Thursday, December 24, 2009

Why is i4i's patent important?

i4i's patent which Microsoft has been convicted of infringing in Word 2007, is about a generational leap in the capability of computers to process data.
  • HTML as the first generation. If you wanted the author's name to be seen in bold, you used a descriptive tag thus:  bold text
  • SGML was the next generation: it operated with a special complement of descriptive "verbs" or "tags" and software that could process and interpret these efficiently. The advantage of such an approach was that different stylesheets could depict the same text differently. This promoted re-usability of data. Problem lay in the restricted number of tags.
  • XML broke this limitation of SGML; now, one could create one's own tags; browsers could render it so long as it was "well-formed", i.e. close-tags followed open-tags predictably within the document, and there was no open-tag without a corresponding close-tag, or vice versa. Further condensed and sophisticated logic could be imposed on the document structure through the use of rules of logic and structure embedded in Document Type Definitions (DTD) or Schema. This provided another breakthrough in terms of the range of applications -- no longer did one need standard ERP software in order to exchange data; XML coders and decoders did the job, and organisations could merely exchange xml files representing transactional data independent of database software. Thus markup languages made data interchange possible easily and cheaply. Many other applications were developed that made xml a development of nearly revoltionary proportions.  
  • However, with all these developments, tags (which are commands to the computer) were interspersed with the data. This meant that when reading the data stream, the computer had to first apply logic to gather whether each character it read was part of a data stream or a command. This slowed down the ability of the computer to read and process a document or an object, While this may not be apparent on the scale of data that most of us are used to dealing with, where there are mountains of data to process, this is a serious time-and-efficiency robber. 
  • This is where the elegant concept of i4i's patent comes in. If there is a way in which commands are interpreted independent of the content, the computer can read all the content at one go and process the content by implementing the commands in serial order. In other words, if all the commands in a data object ("file") were to be are found in one place and all content in another, the computer no longer needs to evaluate every character to find if it was part of a command or content.  This affords a huge, generational efficiency leap. For the same computing power, a lot more data can be crunched in much less time. In effect, this could make computing power cheaper by raising the efficiency with which computers process information/ data. 

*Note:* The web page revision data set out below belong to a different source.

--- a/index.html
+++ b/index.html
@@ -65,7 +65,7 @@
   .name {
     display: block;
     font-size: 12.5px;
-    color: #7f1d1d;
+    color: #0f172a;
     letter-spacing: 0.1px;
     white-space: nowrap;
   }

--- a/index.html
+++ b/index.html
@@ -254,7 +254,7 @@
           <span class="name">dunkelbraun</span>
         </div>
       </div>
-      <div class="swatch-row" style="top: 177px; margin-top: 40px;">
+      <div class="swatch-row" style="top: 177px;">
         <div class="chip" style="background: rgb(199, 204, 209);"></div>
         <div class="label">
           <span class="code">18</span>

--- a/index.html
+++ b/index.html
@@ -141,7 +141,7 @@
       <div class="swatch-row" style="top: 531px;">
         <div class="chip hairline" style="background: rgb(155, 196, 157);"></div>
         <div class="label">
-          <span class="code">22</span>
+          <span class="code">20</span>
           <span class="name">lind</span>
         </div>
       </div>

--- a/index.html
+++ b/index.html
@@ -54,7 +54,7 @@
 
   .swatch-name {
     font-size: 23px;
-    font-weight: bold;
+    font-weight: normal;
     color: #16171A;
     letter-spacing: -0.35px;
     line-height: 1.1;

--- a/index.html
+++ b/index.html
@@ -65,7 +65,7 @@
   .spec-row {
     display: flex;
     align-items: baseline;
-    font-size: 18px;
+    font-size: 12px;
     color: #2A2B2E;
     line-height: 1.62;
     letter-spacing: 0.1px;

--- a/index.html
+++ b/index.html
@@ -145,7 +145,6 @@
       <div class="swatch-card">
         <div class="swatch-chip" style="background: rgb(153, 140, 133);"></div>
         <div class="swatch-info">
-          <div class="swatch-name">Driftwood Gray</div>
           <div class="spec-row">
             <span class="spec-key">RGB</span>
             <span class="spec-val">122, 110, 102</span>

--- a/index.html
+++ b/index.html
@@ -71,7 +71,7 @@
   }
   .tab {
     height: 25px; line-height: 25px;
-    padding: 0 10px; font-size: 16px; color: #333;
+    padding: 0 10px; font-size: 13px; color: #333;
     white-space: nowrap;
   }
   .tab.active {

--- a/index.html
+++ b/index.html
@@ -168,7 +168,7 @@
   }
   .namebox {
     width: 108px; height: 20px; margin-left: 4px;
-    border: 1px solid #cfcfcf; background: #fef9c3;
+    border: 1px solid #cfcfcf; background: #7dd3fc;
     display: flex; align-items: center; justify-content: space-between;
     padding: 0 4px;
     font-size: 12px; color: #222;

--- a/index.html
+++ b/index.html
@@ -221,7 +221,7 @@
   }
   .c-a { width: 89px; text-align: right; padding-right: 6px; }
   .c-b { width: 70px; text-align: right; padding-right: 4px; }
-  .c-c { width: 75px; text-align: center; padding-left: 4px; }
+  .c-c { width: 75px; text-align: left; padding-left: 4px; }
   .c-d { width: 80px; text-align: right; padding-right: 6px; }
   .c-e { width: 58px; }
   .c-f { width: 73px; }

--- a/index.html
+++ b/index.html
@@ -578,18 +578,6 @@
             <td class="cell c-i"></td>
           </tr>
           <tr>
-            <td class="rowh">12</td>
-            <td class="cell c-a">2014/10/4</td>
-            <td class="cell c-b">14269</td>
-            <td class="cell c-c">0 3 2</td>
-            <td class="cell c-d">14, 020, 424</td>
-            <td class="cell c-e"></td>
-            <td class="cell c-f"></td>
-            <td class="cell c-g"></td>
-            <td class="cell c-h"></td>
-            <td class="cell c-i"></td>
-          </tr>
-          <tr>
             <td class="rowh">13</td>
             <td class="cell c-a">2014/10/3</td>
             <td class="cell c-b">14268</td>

Patent Infringement Case against Word 2007


On reading the patent No. 5787449 applied for on 2 June, 1994 and granted to i4i on 28 July, 1998, for a "Method and system for manipulating the architecture and the content of a document separately from each other",  and some MSDN literature relating to the "Custom XML" claimed to be a Microsoft invention, I observed the following.

  • The patent dealt with a method of keeping raw, unstructured data separate from its formatting or presentation-related information. This is different from what is understood as XML because an XML file content is structured, and not in raw form.
  • The patent application clearly differentiates the method from earlier standards including TROFF, RTF and SGML by showing that what they are patenting has no codes embedded in the contet, but instead has a content part, and a metacode map part stored separately. One could have multiple metacode maps acting upon the same content.  The content could therefore be literally anything. Thus, for consistent content that rarely changes, multiple re-use of the content using different metacode maps each serving different purposes, become possible.
  • This is uncomfortably close to what Microsoft calls as "Custom XML" on its MSDN library site. Indeed, way back in 2005, one of Microsoft's lead programmers blogged on an MSDN blog about the new "Custom XML" -- and if you read that, it becomes quite clear even to a relative layman that what Microsoft meant was clearly that it would put an "envelope" around any data (it could be a Word document, a spreadsheet or anything else) that would form part of a composite object, consisting of the envelope and any data (in this case, say, a Word file or Excel Spreadsheet) that is placed in what is called the "XML Data Store". The resultant object, which you and I understand as the MS Office 2007 document format, is called the "Office Open XML package". The advantages of this are expounded in the same blog entry. Brian Jones, the lead programmer, admits (gushes, actually) here (in 2005, remember!)  that for Microsoft, it is a new feature.
  • Both, Microsoft's Custom XML and i4I's patented method are not really about XML. Using this method to store structured, formatted, XML content is a subset of what the system can do. It can store binary (or raw) data equally easily as it can store structured text content.
  • Brian Jones' gushing about a new feature when it has been patented for 7 years is no different from the scathing, withering review of Bill Gates' book, Business @ Speed of Thought -- that Gates predicts the past. Much worse, while Gates only becomes an object of intellectual scorn to the reviewer, what Brian Jones and his ilk have done for Microsoft is to drive Microsoft into a legal patent infringement hole -- costing at least $290 million -- and that won't look pretty from inside Microsoft.
  • Brian Jones or others in Microsoft may have re-invented the wheel, but they cannot claim ignorance of the i4i patent, given that Microsoft has probably among the largest legal departments of any company in the world, and every product must be undergoing IPR infringement vetting before going to the market.
To conclude, I think the decision is fair, the concept was clearly patented, and the i4i patent was clearly infringed, albeit under new names of "XML Data Store" and "Custom XML".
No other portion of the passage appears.